In der amerikanischen Phase-III-Studie CALGB 80405, der größten direkten Vergleichsstudie zwischen den beiden Antikörpern Bevacizumab und Cetuximab, erhielten mCRC-Patienten mit KRAS-Wildtyp (WT)-Tumor in der Erstlinie randomisiert entweder den vascular endothelial growth factor (VEGF)-Antikörper Bevacizumab (Avastin®) plus Chemotherapie oder den epidermal growth factor receptor (EGFR)-Antikörper Cetuximab plus Chemotherapie. Die in Chicago vorgestellten ersten Ergebnisse zeigen eine lange mediane Gesamtüberlebenszeit (OS) von ca. 29 Monaten in beiden Therapiearmen (29,0 vs. 29,9 Monate; HR = 0,925; p = 0,34) (1).

Damit, so Prof. Dr. med. Dirk Arnold, Freiburg, werden die Daten der im letzten Jahr vorgestellten FIRE-3-Studie (2, 3) deutlich relativiert. Denn in der jetzt präsentierten CALGB-80405-Studie war - anders als in der FIRE-3-Studie - der Vergleich der Überlebenszeiten der primäre Studienendpunkt. Dabei konnte in der CALGB-Studie das Chemotherapie-Backbone von den behandelnden Ärzten - im Gegensatz zur FIRE-3 Studie, in der bei allen Patienten FOLFIRI eingesetzt wurde - frei vor der Randomisation gewählt werden. Die Analyse der Ergebnisse dieses Backbones, FOLFIRI, zeigt einen interessanten Befund: In der CALGB-Studie wurde für Bevacizumab/FOLFIRI ein OS von 33,4 Monaten berichtet, für Cetuximab/FOLFIRI dagegen von 28,9 Monaten (HR = 1,2; p = 0,28). Diese Ergebnisse stehen im 
Gegensatz zu denen der FIRE-3-Studie, in der unter FOLFIRI-Cetuximab ein signifikant besseres OS erzielt worden war. Unter der Therapie mit Bevacizumab/ FOLFOX lag das OS bei 26,9 Monaten, unter Cetuximab/FOLFOX bei 30,1 Monaten (HR = 0,9; p = 0,09). Die "all-RAS"-Daten liegen aus der CALGB-Studie noch nicht vor.

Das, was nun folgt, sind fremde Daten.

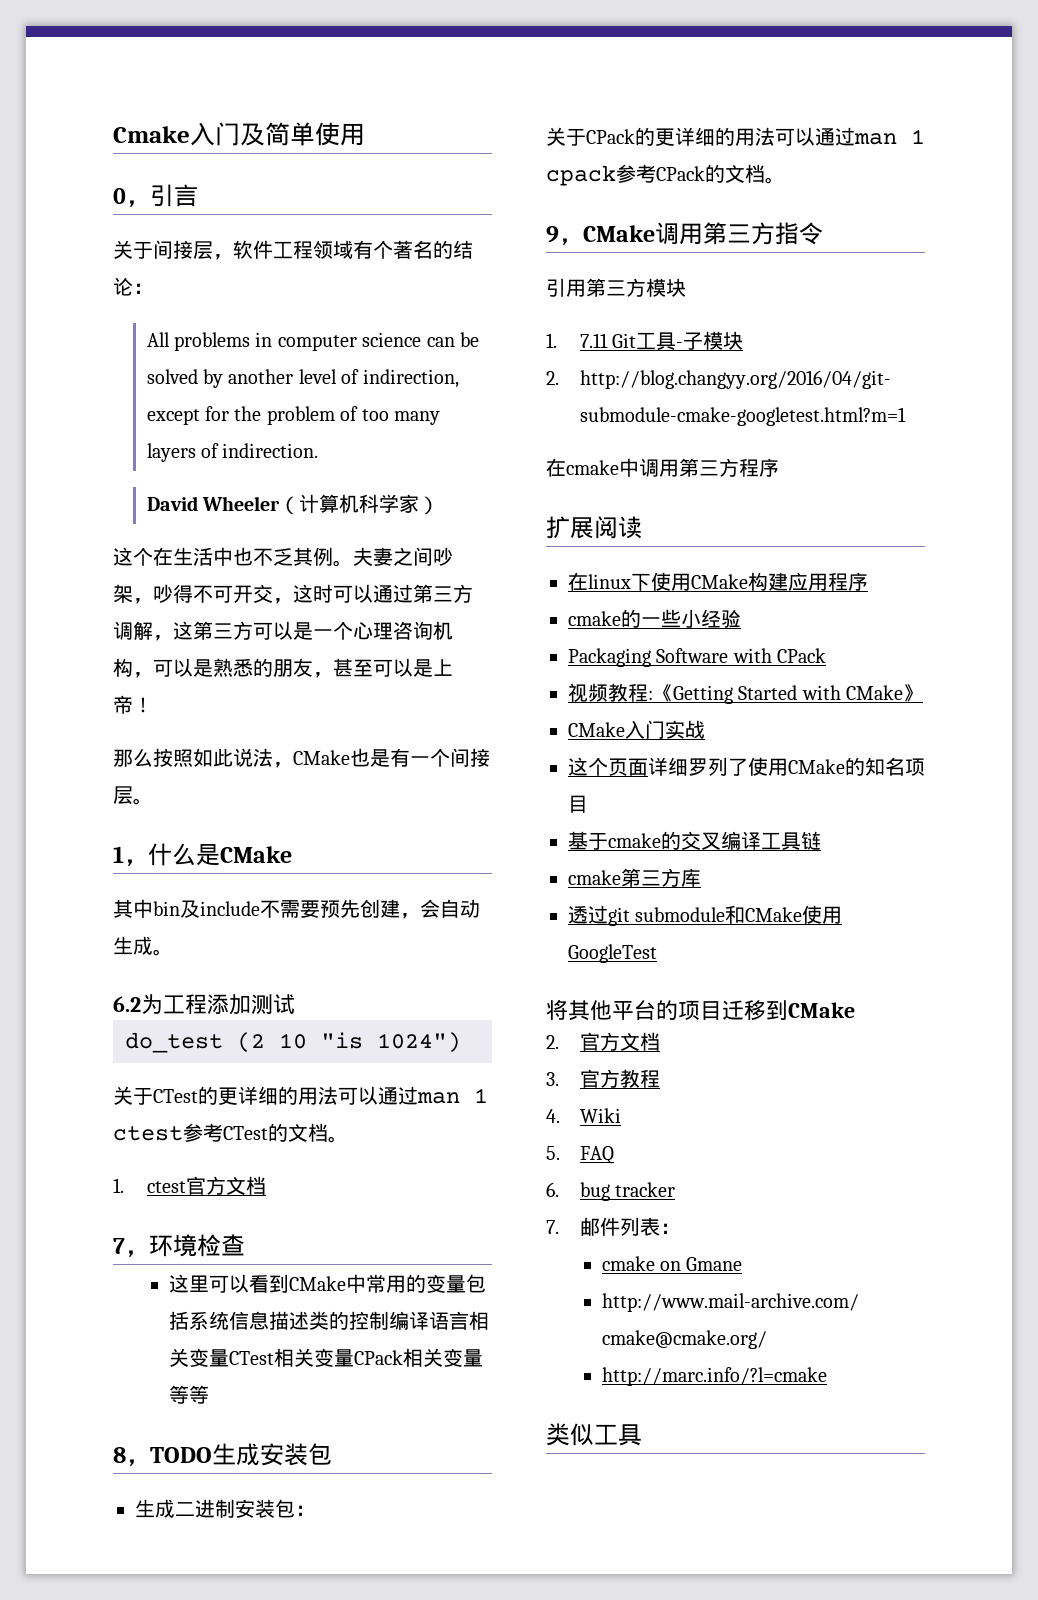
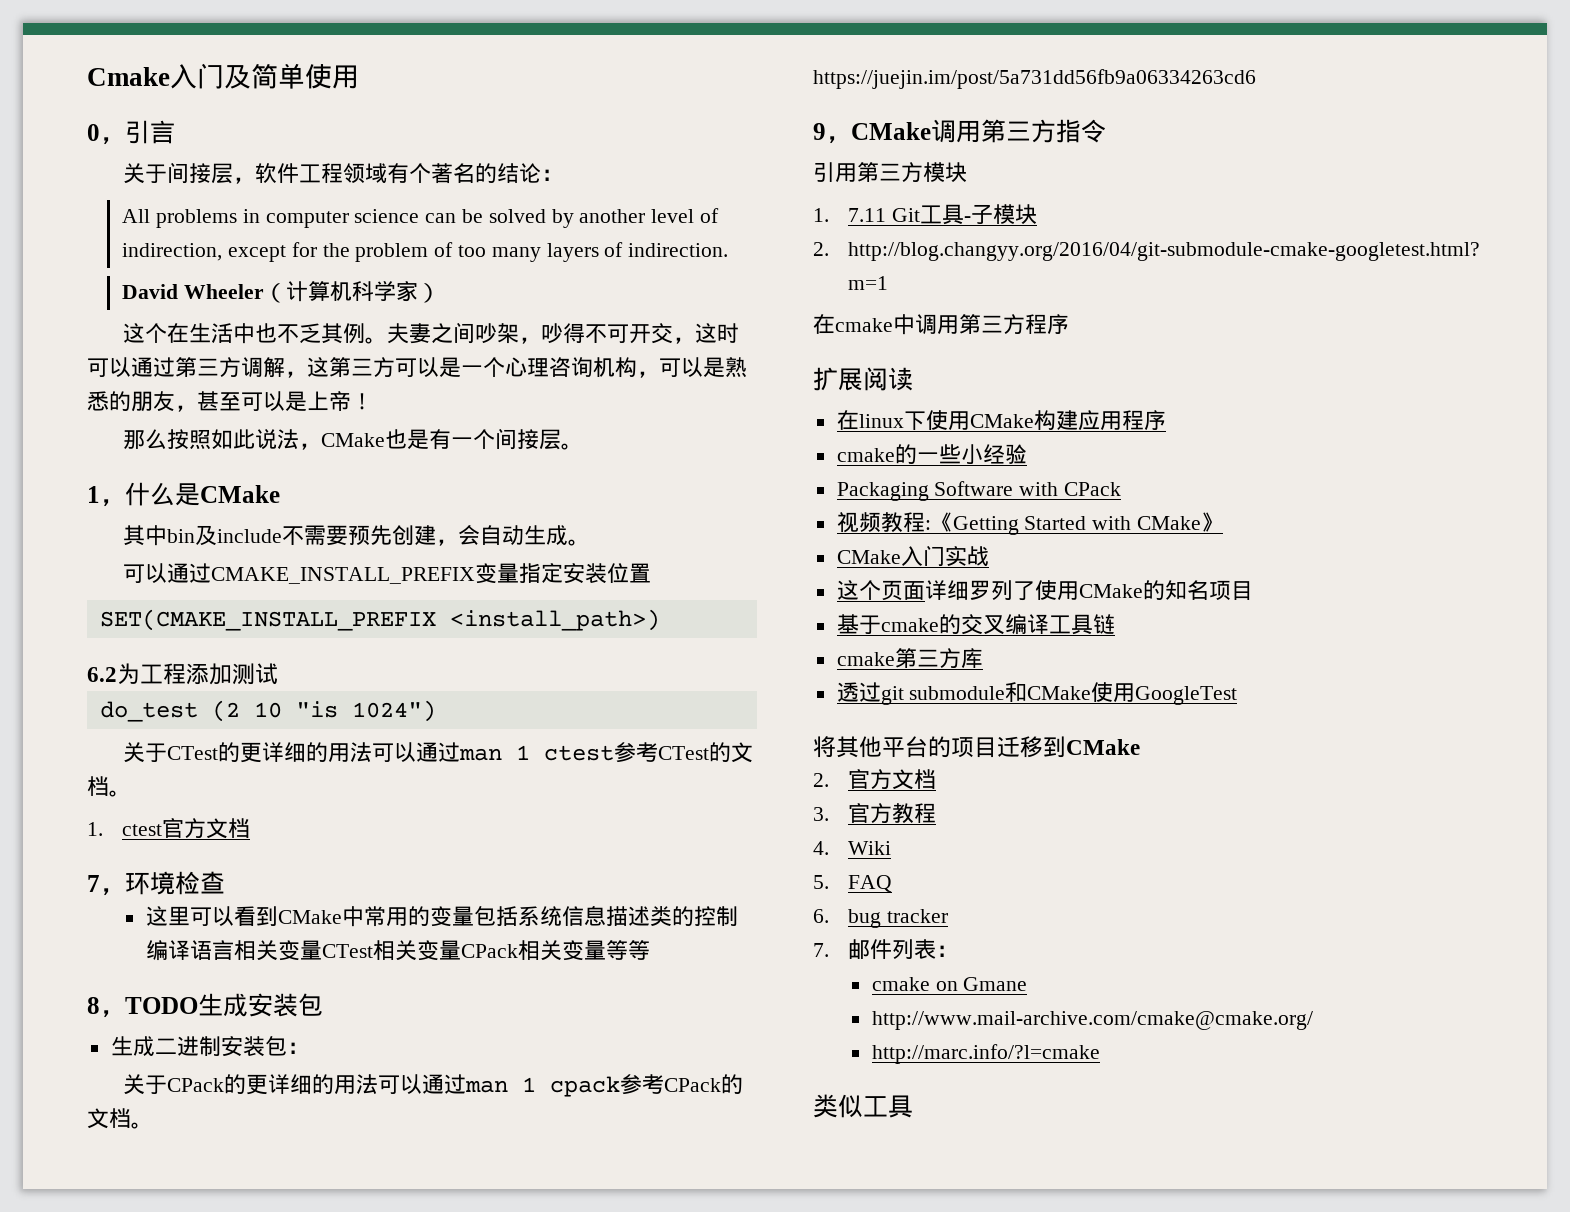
+ 可以通过CMAKE_INSTALL_PREFIX变量指定安装位置
+ SET(CMAKE_INSTALL_PREFIX <install_path>)
+ https://juejin.im/post/5a731dd56fb9a06334263cd6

Für die Praxis bedeutet dies, so Arnold, dass angesichts einer vergleichbaren Wirksamkeit aller in der Erstlinientherapie einsetzbaren Regime der Entscheidung des Behandlers eine besondere Bedeutung zukommt, sich in Diskussion mit dem Patienten - und unter Berücksichtigung von Faktoren wie des jeweiligen (vermuteten) Toxizitätsprofils - für eine der Optionen zu entscheiden.

Dabei gilt es zu beachten, dass EGFR-Antikörper in Europa nur bei Patienten mit all-RAS-WT-Tumoren zugelassen sind und nicht mit oralen Fluoropyrimidinen kombiniert werden dürfen. Bevacizumab dagegen ist sowohl bei RAS-WT- als auch bei RAS-mutierten Tumoren indiziert und kann mit jedem Standard-Chemotherapie-Regime kombiniert werden.

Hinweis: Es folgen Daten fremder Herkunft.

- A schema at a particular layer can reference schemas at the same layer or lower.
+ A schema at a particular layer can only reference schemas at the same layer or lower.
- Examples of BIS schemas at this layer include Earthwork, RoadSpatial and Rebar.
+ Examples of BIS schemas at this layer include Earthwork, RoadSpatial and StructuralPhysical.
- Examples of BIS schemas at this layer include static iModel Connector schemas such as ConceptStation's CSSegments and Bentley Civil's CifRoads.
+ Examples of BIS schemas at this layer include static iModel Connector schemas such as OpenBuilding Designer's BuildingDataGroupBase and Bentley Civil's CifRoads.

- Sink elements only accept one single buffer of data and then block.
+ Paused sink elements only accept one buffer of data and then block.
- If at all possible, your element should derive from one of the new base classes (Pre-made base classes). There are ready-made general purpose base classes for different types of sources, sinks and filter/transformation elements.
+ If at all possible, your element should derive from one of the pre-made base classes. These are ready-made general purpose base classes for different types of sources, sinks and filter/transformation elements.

Nutzen der Erhaltungstherapie erneut aufgezeigt

Die finalen Ergebnisse der Phase-III-Studie CAIRO3 wurden in Chicago ebenfalls präsentiert (4). Im Rahmen der multizentrischen Studie wurde bei 558 mCRC-Patienten nach einer CAPOX/Bevacizumab-Induktionstherapie (6 Zyklen) randomisiert entweder eine Erhaltungstherapie mit Capecitabin/Bevacizumab durchgeführt oder es erfolgte eine Therapiepause. Nach der ersten Progression wurde mit CAPOX/Bevacizumab reinduziert - bis zum Auftreten der zweiten Tumorprogression.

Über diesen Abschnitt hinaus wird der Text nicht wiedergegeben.